**WHAT TO DO**
Output the lines of the records exactly, from the first through the one containing "text: Finanças ->". Omit all pictures.

**DATA FOR REVIEW**
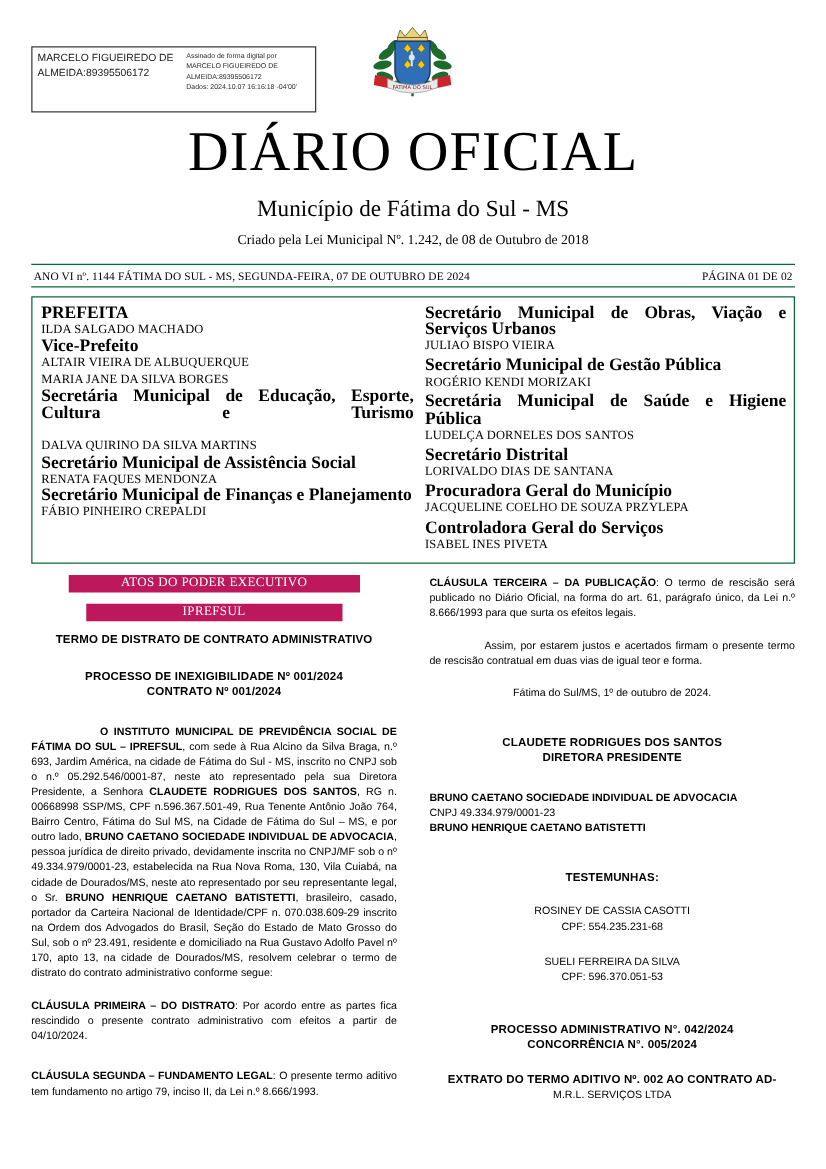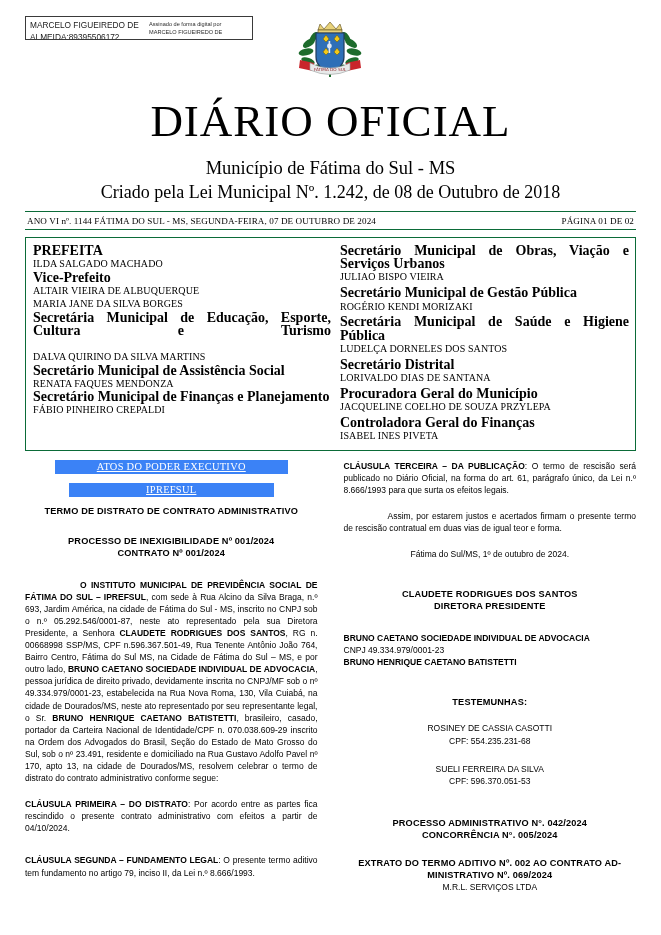"MARCELO FIGUEIREDO DE" .sig-box { height: 24px -> 53px; top: 16px -> 37px }
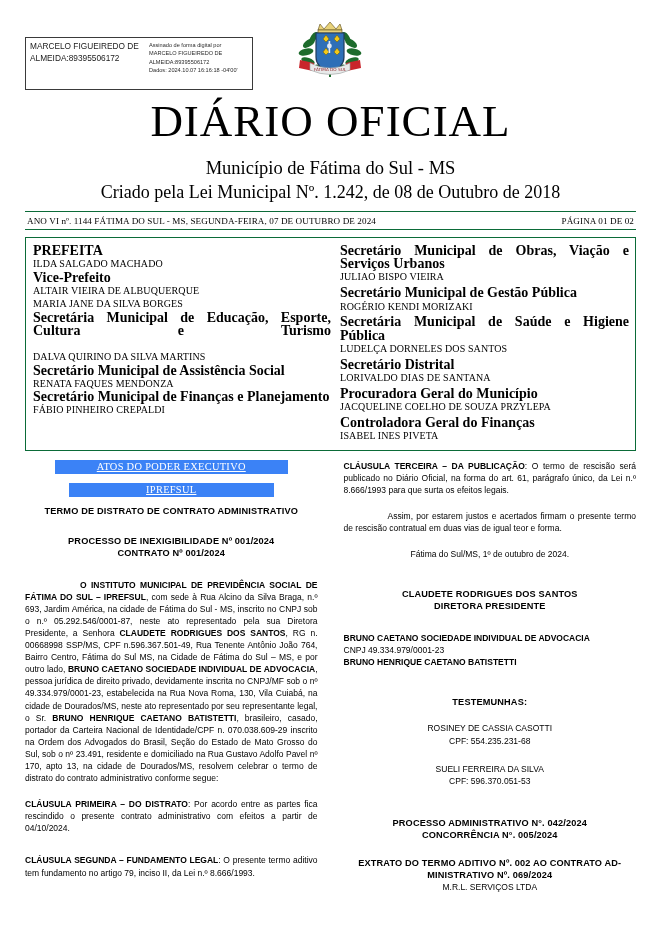"Criado pela Lei Municipal Nº." .doc-law { font-size: 18px -> 11px }
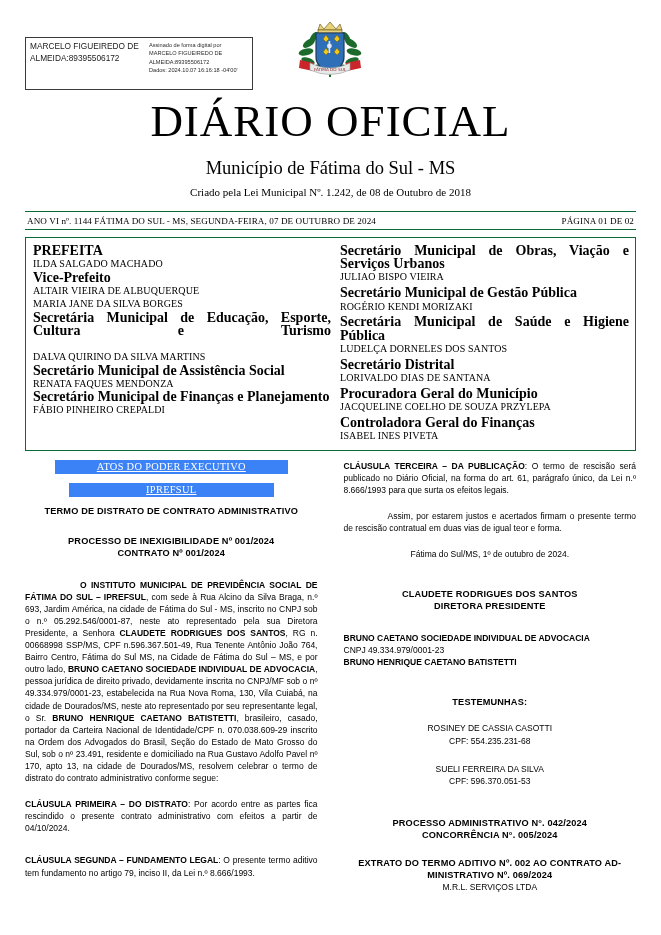"Controladora Geral do Finanças" div.off-role { text: Finanças -> Serviços }
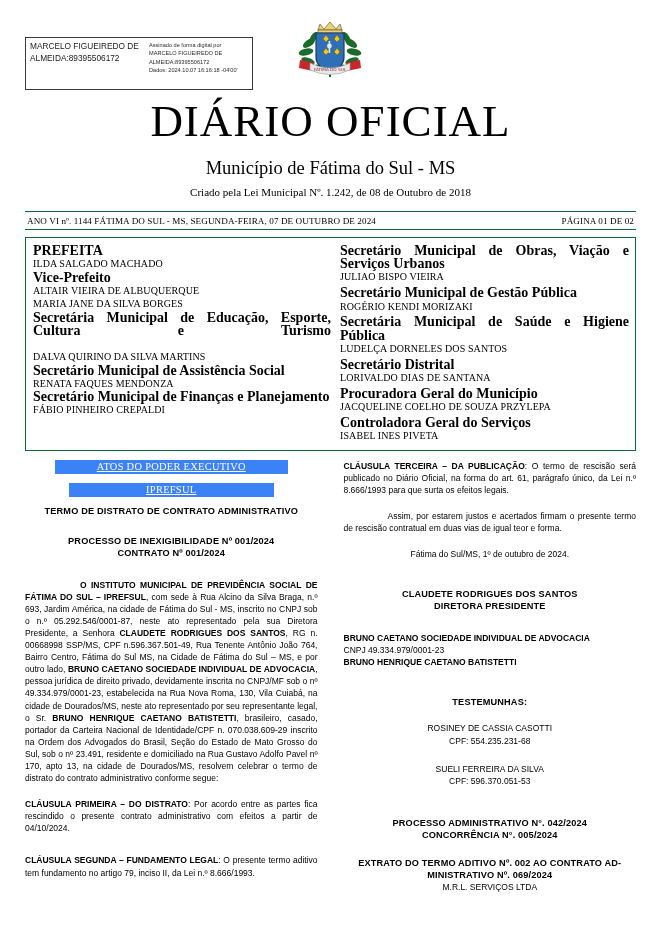"ATOS DO PODER EXECUTIVO" .green-bar { background: #3b82f6 -> #be185d; text-decoration: underline -> none }
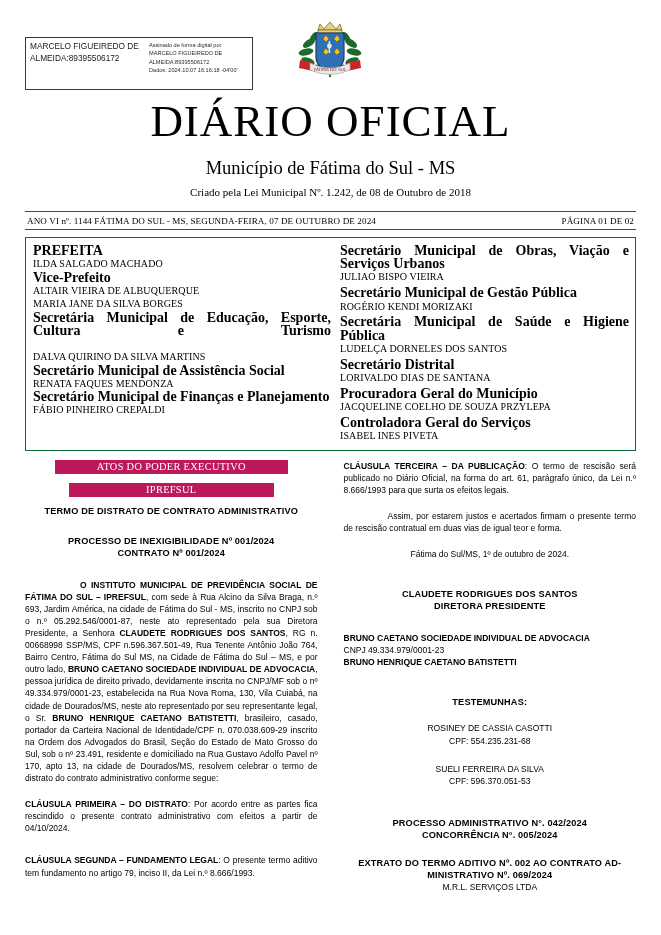"MINISTRATIVO Nº. 069/2024" div.h-center { html: <div>MINISTRATIVO Nº. 069/2024</div> -> none }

**TASK ANSWER**
"MARCELO FIGUEIREDO DE" .sig-box { height: 24px -> 53px; top: 16px -> 37px }
"Criado pela Lei Municipal Nº." .doc-law { font-size: 18px -> 11px }
"Controladora Geral do Finanças" div.off-role { text: Finanças -> Serviços }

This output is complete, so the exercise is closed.